INSTRUCTIONS TO FOLLOW:
Return all lines below containing the word "subtotal".

[Content revision data]
....
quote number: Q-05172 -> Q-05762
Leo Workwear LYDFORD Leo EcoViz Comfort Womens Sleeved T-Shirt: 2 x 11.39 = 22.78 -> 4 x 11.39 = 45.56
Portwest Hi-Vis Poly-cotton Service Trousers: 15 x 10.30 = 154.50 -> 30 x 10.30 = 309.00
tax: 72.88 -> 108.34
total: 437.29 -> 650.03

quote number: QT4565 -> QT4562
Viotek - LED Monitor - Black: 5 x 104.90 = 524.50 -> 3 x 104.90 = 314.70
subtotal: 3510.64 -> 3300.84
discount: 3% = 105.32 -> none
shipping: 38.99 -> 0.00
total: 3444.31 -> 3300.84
....
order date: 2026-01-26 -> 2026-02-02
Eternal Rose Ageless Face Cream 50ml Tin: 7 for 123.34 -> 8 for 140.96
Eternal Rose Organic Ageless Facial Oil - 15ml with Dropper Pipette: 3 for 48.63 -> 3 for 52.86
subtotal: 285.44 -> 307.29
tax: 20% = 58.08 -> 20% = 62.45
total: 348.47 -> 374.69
....
RESPONSE TO THIS TASK:
subtotal: 3510.64 -> 3300.84
subtotal: 285.44 -> 307.29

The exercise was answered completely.